The index, which tumbled 1.9 percent to a two-week closing low on Thursday, was down 2.2 percent on the week.
Banks, which have rallied 166 percent since March, were among the top losers as G20 leaders met in Pittsburgh for talks on possible tighter banking regulation.
Credit Suisse, UBS, Lloyds Banking Group, Commerzbank, Barclays and BNP Paribas were down between 0.4 and 3.4 percent.
Julius Baer shed 5.6 percent after giving disappointing targets in a strategy update and saying it would not increase dividends or buy back shares.
DnB NOR, however, soared 9.9 percent after Norway's biggest banking group announced a $2.4 billion rights issue to strengthen its capital position, with traders saying it removed some uncertainty.
New orders for long-lasting U.S. manufactured goods fell unexpectedly in August, dropping by their biggest margin in seven months, while sales of newly built U.S. single-family homes rose in August, short of expectations.

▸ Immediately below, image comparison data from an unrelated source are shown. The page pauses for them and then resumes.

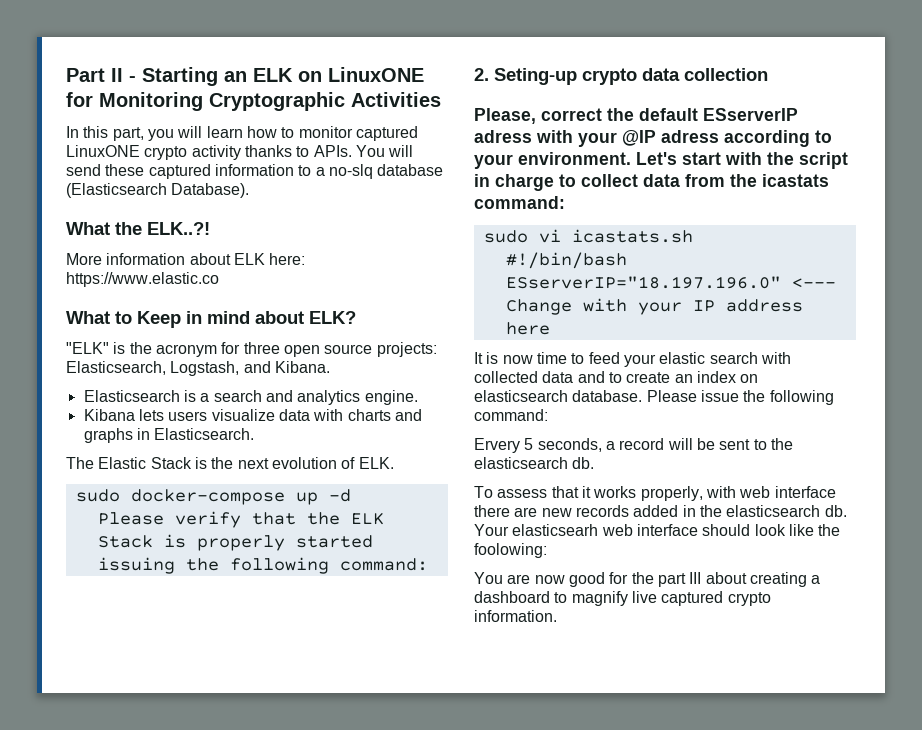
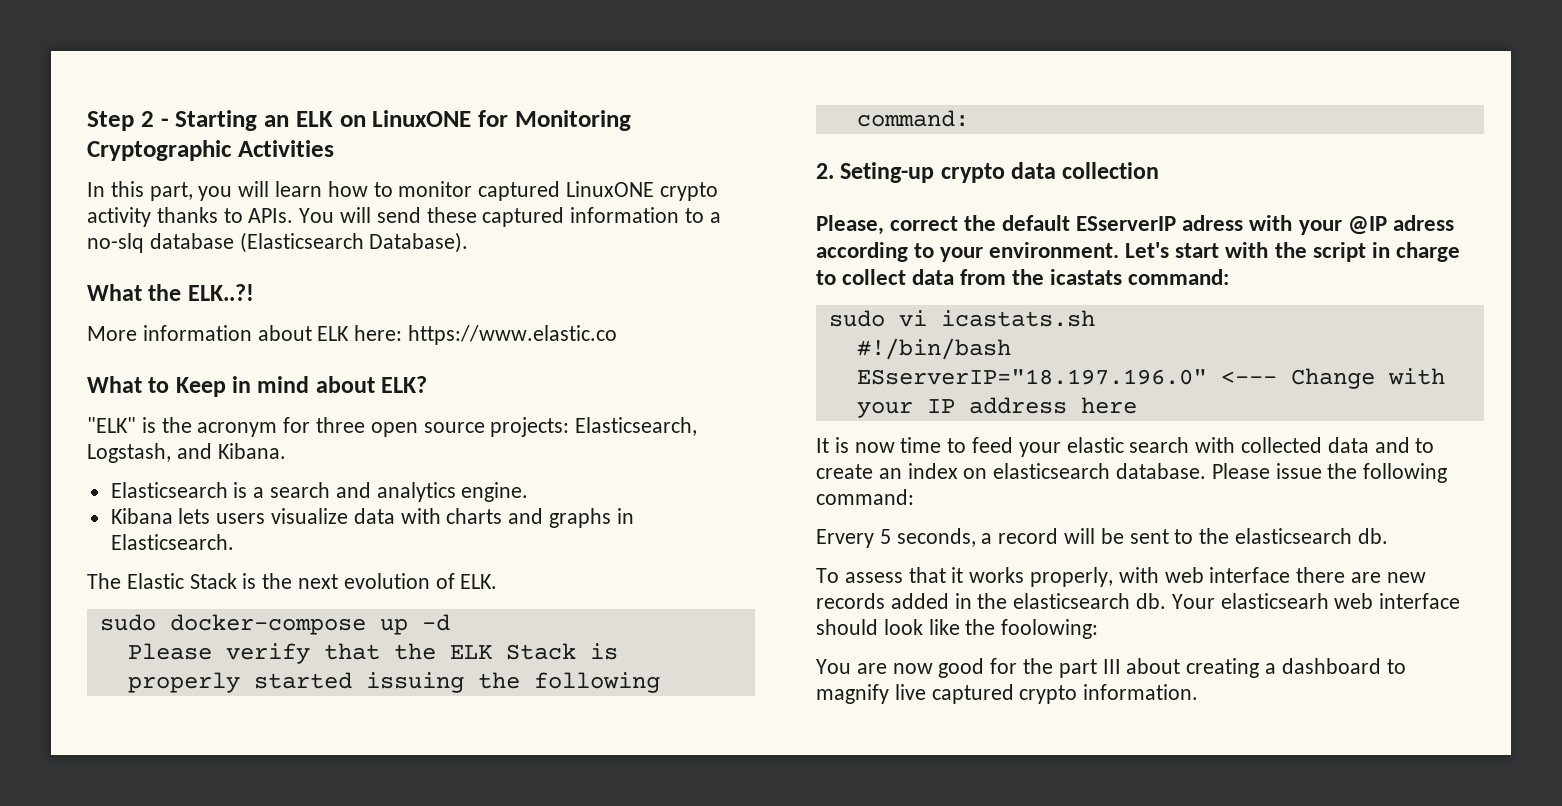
[66,68,123,82] Part II -> [87,111,154,131] Step 2

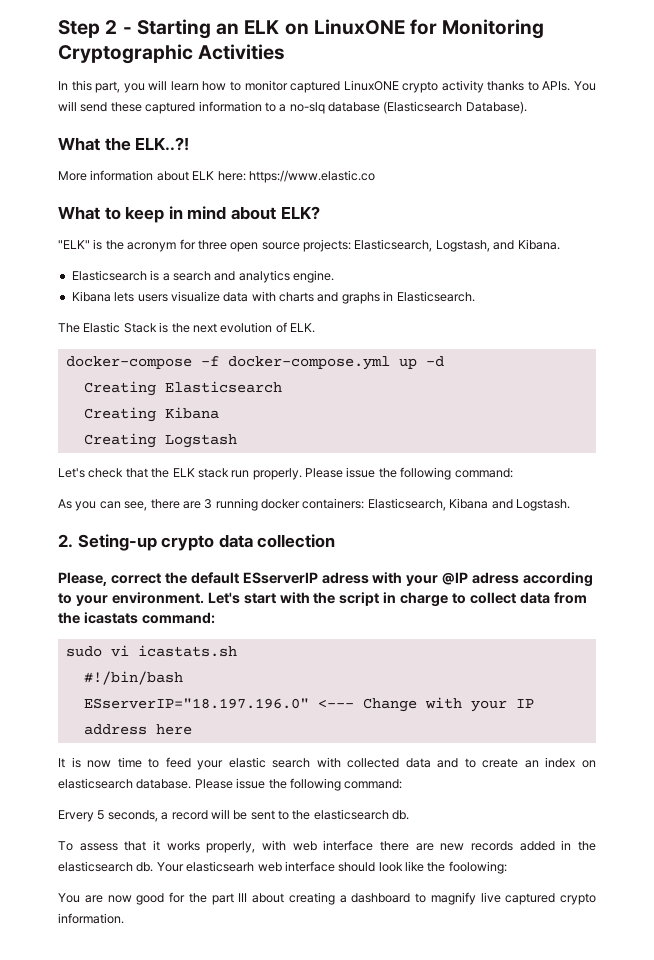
[175,377,226,397] Keep -> [125,206,165,223] keep
[99,614,366,635] sudo docker-compose -> [65,356,390,370] docker-compose -f docker-compose.yml
[127,643,618,664] [127,672,660,693] [856,110,969,127] Please verify that the ELK Stack is properly started issuing the following command: -> [83,381,282,396] [83,407,219,422] [83,433,237,448] [58,467,513,480] [58,498,570,511] Creating Elasticsearch // Creating Kibana // Creating Logstash // Let's check that the ELK stack run properly. Please issue the following command: // As you can see, there are 3 running docker containers: Elasticsearch, Kibana and Logstash.

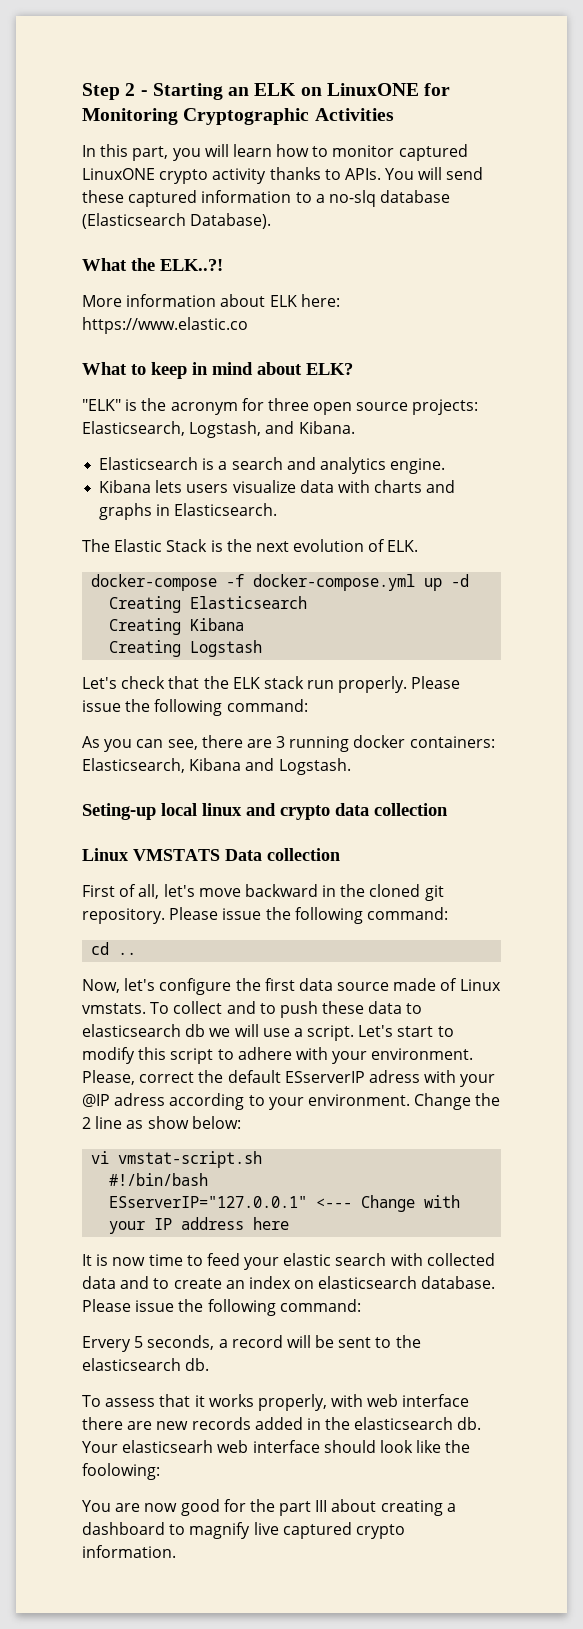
[58,534,157,551] 2. Seting-up -> [82,803,276,820] Seting-up local linux and
(336, 541) none -> [82,848,340,861] [82,884,444,901] [82,907,448,924] [91,942,137,955] [82,978,501,995] [82,1001,423,1018] [82,1024,454,1041] [82,1047,474,1064] Linux VMSTATS Data collection // First of all, let's move backward in the cloned git repository. Please issue the following command: // cd .. // Now, let's configure the first data source made of Linux vmstats. To collect and to push these data to elasticsearch db we will use a script. Let's start to modify this script to adhere with your environment.
[207,592,587,607] [58,612,215,624] [65,645,237,657] Let's start with the script in charge to collect data from the icastats command: // sudo vi icastats.sh -> [414,1093,501,1110] [82,1116,241,1129] [91,1151,263,1168] Change the 2 line as show below: // vi vmstat-script.sh
[83,698,309,709] ESserverIP="18.197.196.0" -> [109,1196,308,1208] ESserverIP="127.0.0.1"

U.S. consumer sentiment, however, rose in late September to the highest since January 2008.
Leaders of the G20 pledged to keep emergency economic supports running until a durable recovery was secured.

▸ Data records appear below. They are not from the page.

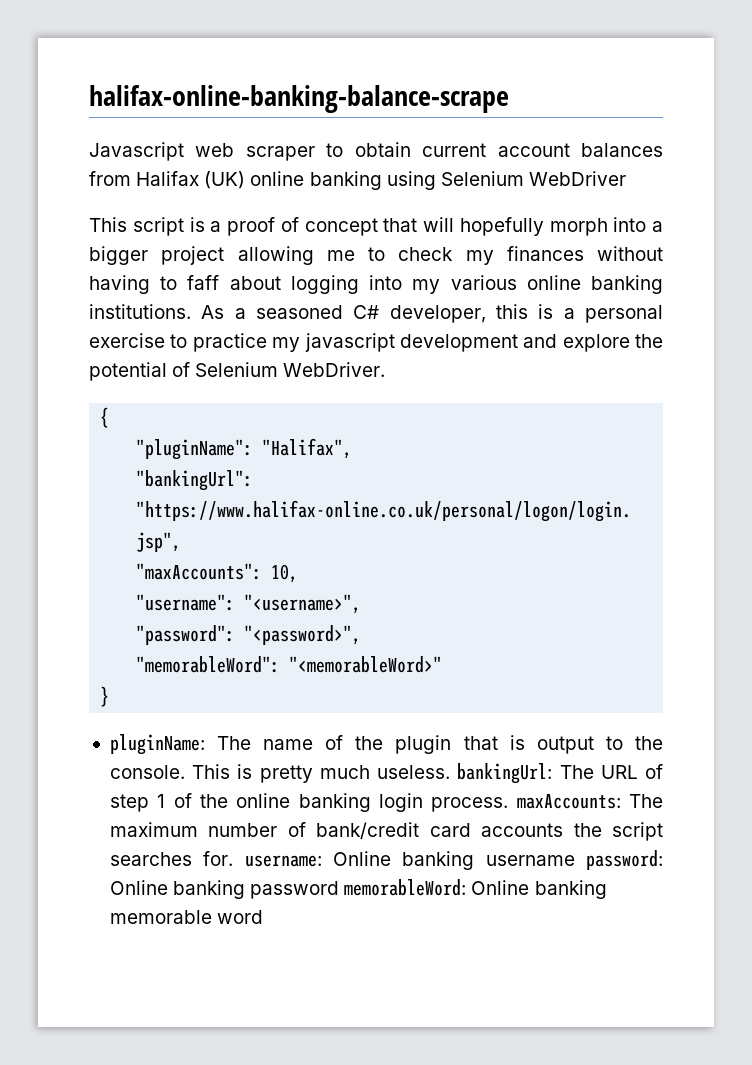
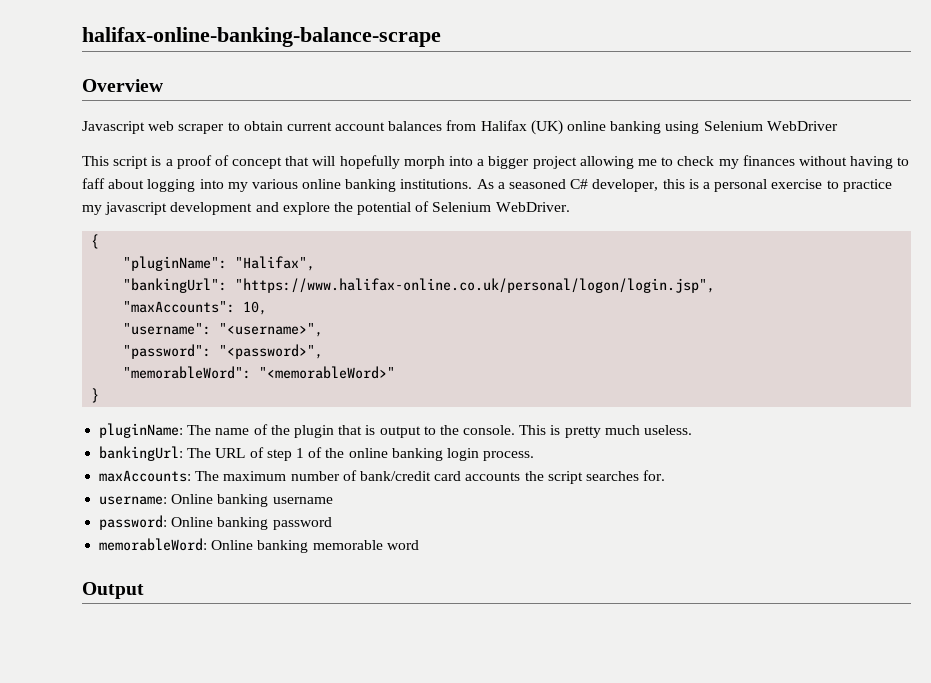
(509, 99) none -> [82,79,163,92] // Overview
(451, 772) none -> (693, 430) //
(509, 804) none -> (535, 456) //
(234, 858) none -> (666, 475) //
(575, 860) none -> (333, 500) //
(340, 890) none -> (332, 523) //
(264, 917) none -> [82,582,144,599] // Output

"The most compelling reason for buying equities is because the authorities continue to operate unusual policy. We are moving in the equity world into valuations probably above the long-term average," said Jim Reid, head of European equity strategy and global fundamental credit strategy at Deutsche Bank in London.
ABOVE AVERAGE
"If they continue to put every measure, every stimulus into place, there is no reason why equities can't continue to trade above their long-term average, especially if bond yields stay very low."
Shares in European industrial engineering companies also lost ground, hit by demand concerns. Sulzer fell 3.7 percent, Alstom dropped 2.2 percent and ABB lost 2.6 percent.

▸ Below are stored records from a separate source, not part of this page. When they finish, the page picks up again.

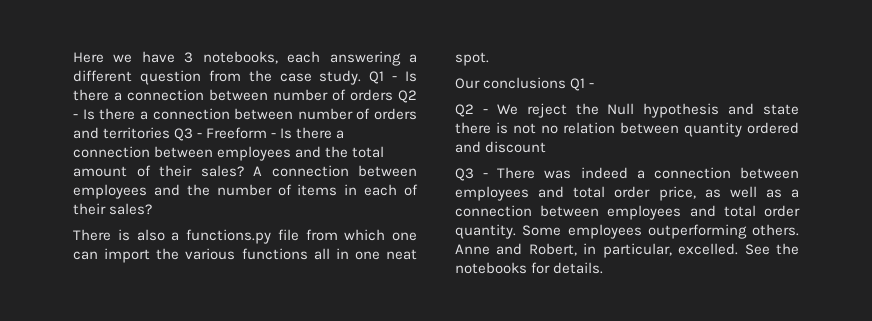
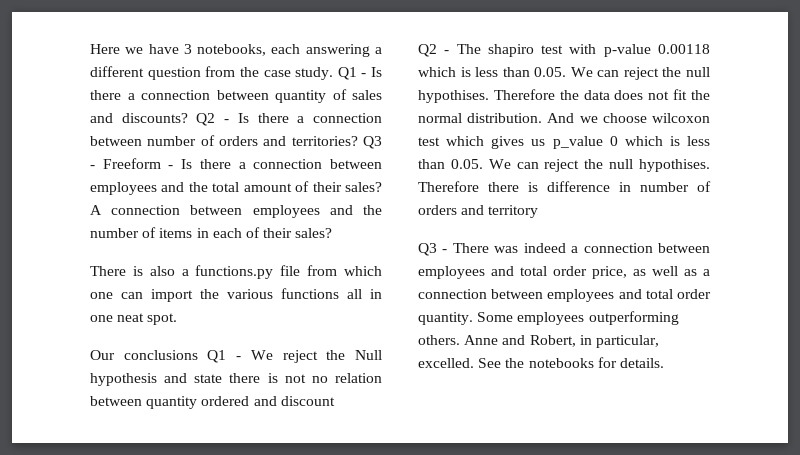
[273,89,393,101] number of orders -> [275,89,382,103] [90,113,188,123] quantity of sales and discounts?
[103,127,171,139] territories -> [291,136,358,146] territories?
[455,104,488,117] // Q2 - -> (242, 358) none
(547, 147) none -> [418,44,710,57] [418,67,710,80] [418,89,710,103] [418,113,710,123] [418,136,710,149] [418,159,710,172] [418,181,711,192] [418,205,539,218] // Q2 - The shapiro test with p-value 0.00118 which is less than 0.05. We can reject the null hypothises. Therefore the data does not fit the normal distribution. And we choose wilcoxon test which gives us p_value 0 which is less than 0.05. We can reject the null hypothises. Therefore there is difference in number of orders and territory

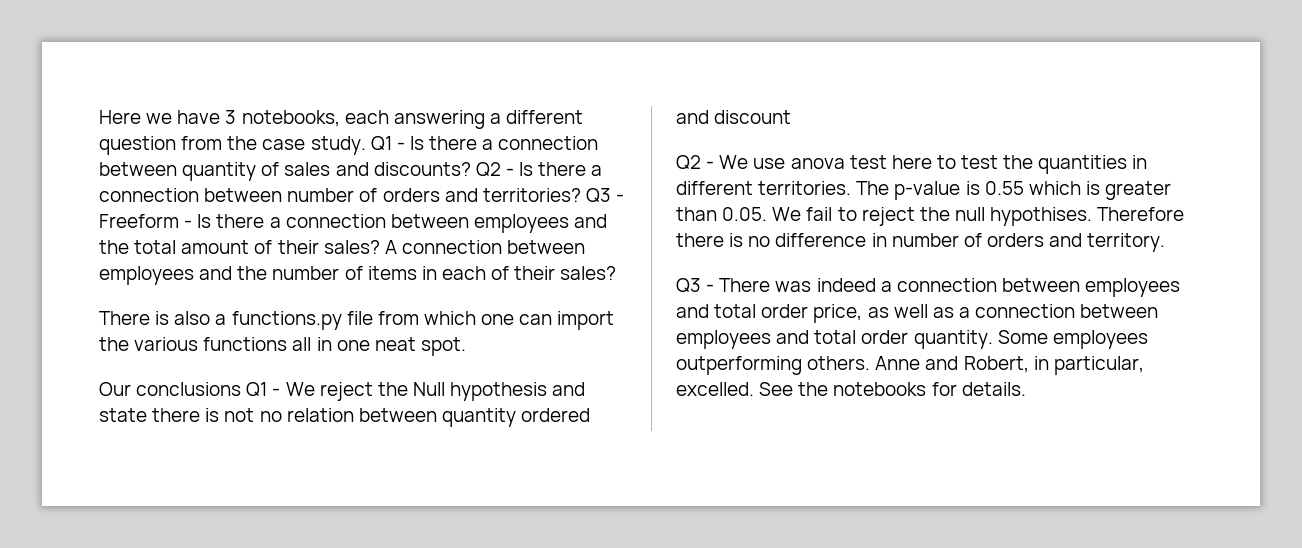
[456,44,710,57] [418,67,710,80] [418,89,710,103] [418,113,710,123] [418,136,710,149] [418,159,539,169] The shapiro test with p-value 0.00118 which is less than 0.05. We can reject the null hypothises. Therefore the data does not fit the normal distribution. And we choose wilcoxon test which gives us p_value 0 which is less than 0.05. We can -> [719,155,1148,174] [676,181,1172,200] [676,207,857,221] We use anova test here to test the quantities in different territories. The p-value is 0.55 which is greater than 0.05. We fail to
(538, 187) none -> [748,236,771,247] no
[488,205,539,218] territory -> [1087,233,1166,252] territory.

Around Europe, UK's FTSE 100 index was up 0.1 percent, Germany's DAX index eased 0.4 percent and France's CAC 40 lost 0.5 percent.
Volumes on the FTSEurofirst 300 were about 104 percent of the 90-day daily average.
Heavyweight oil & gas firms lent some support to the pan-European index, as crude prices rose above $66 a barrel on heightened tension between the West and Iran over Tehran's nuclear programme.
BP, BG Group, Tullow Oil and Cairn Energy put on 0.5 to 3.2 percent. Drugmakers were in favour, with Merck KGaA up 1.1 percent after JPMorgan upgraded the stock to "neutral" from "underweight" and GlaxoSmithKline up 1.8 percent.
European healthcare regulators said its expert committee on new drugs gave the go-ahead for the first H1N1 swine flu vaccines from GlaxoSmithKline and Novartis, which added 0.4 percent.
Stock valuations are back at levels last seen in May 2006, with stocks in the FTSEurofirst 300 index trading at 13.6 times expected earnings, according to Thomson Reuters data.
The FTSEurofirst 300, which has surged 53 percent since reaching a floor last March, is up 18.3 percent in 2009, although it is still down 40 percent from a multi-year-peak reached in mid-2007.
Citigroup said in a report the stage was set for some underperforming defensive stocks to rebound after the rally in cyclicals.
"The rally over the last six months has anticipated the earnings turn. Cyclicals and financials have led. Performance then tends to broaden out into some of the defensives," it said.